Chuck stood up, smiling at me. ‘I can’t, Zoe – I’m her boss. And she’s a grown woman. So I’d really recommend keeping your nose out of our business. Both work,’ he smiled wider, ‘and personal.’ He looked back over his shoulder at Miranda. ‘Miss Lewis is just leaving.’ He took my arm, and led me, dazed, to the door. ‘I mean it, Zoe. I’m strongly recommending that you keep your nose out. And let’s keep this conversation between us, yeah?’ He smiled at me – a warm, sunny California breeze of a smile. ‘Great! Good to see you, Zo.’
I was out in the street, the door closed in my face.

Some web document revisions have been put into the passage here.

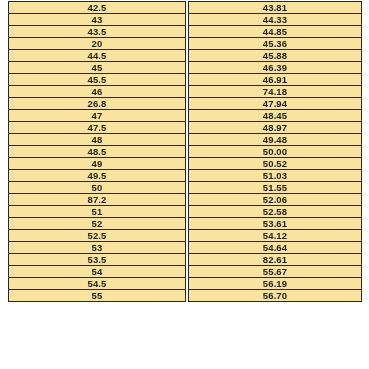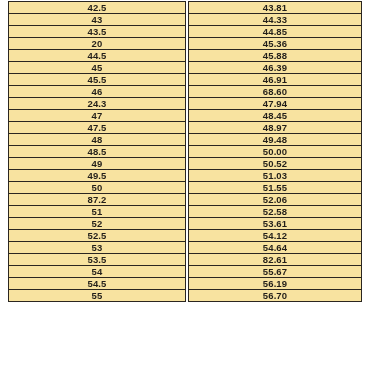--- a/index.html
+++ b/index.html
@@ -107,7 +107,7 @@
         <tr>
           <td class="col-left">46</td>
           <td class="col-spacer"></td>
-          <td class="col-right">68.60</td>
+          <td class="col-right">74.18</td>
         </tr>
         <tr>
           <td class="col-left">24.3</td>

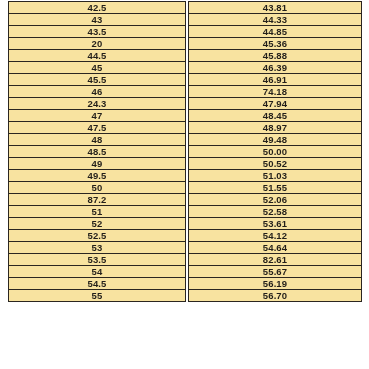--- a/index.html
+++ b/index.html
@@ -110,7 +110,7 @@
           <td class="col-right">74.18</td>
         </tr>
         <tr>
-          <td class="col-left">24.3</td>
+          <td class="col-left">26.8</td>
           <td class="col-spacer"></td>
           <td class="col-right">47.94</td>
         </tr>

I didn’t know what was worse: that Kat didn’t know I’d been coming, so wouldn’t think to look for me out here, or if she’d happened to see the whole thing.
That’s that, then, I thought, heading to my bus stop.
But I didn’t mean it.
‘Iffy!’ I squealed excitedly down the phone. It was two days after my disastrous trip to Kat’s office and I was still trying to work out my next move. But fate was finally offering me something: it looked like my persistence in trying to get hold of Iffy was finally paying off.
‘Hey, you. Long time no speak.’
‘Iffy, are you avoiding me?’ There was a moment’s silence on the line and I could picture his face: thoughtful, patient, trying to find just the right way of phrasing this.
‘Zoe, my darling, you know I’d never avoid you. You’re too fantastic not to have in my life. But right now my boy Jack is having a fairly shitty time – you’re probably aware, since I believe you two are still roomies. And he hasn’t got a great many people to make sure that he’s taking care of himself. If you know what I mean.’
Of course I did. I had Liz and Benni and my sisters – although maybe not Kat at the moment, not while I couldn’t talk to her about Chuck – and Mum and Dad, and colleagues. All of them watching, texting and calling, many of them visiting and making me food, or taking me out and sitting with me, wiping my tears and making sure, between them, that I was still a functioning human being, on the outside at least.
Jack had Graham – silent, absent Graham, always busy with his new life that didn’t seem to involve Jack at all – and he had Iffy. He was the boss to almost everyone he socialised with. I realised how short-sighted I’d been. How could I have begrudged for a moment the time that Iffy would dedicate to him, that maybe it wouldn’t be right for him to be meeting me for drinks and soothing my frayed nerves, when he was solely responsible for the care and support of my husband. Ex-husband. Almost ex-husband. Oh god.
‘Sorry, Iff. But do you think, one day, we might have a drink again?’
‘I look forward to it immensely, Zo. And who knows? In this grand new glorious future of happy friendships, maybe Jack could even tag along too?’
I didn’t know which thought was more weird: that Jack and I could ever be just friends, or that there was a vein of sarcasm that revealed Iffy was angry with me. I thanked him, and apologised again, and said I hoped we’d talk soon, but as we hung up I couldn’t imagine when that might be. I realised that no friendship was so strong that a break-up couldn’t produce a fracture that would carry all the way through, with no regard for all the nights out you’d had, all the conversations, the sharing, and the love between you. The rules were clear: Jack and I broke up, so Iffy and I had to throw away almost a decade of knowing each other.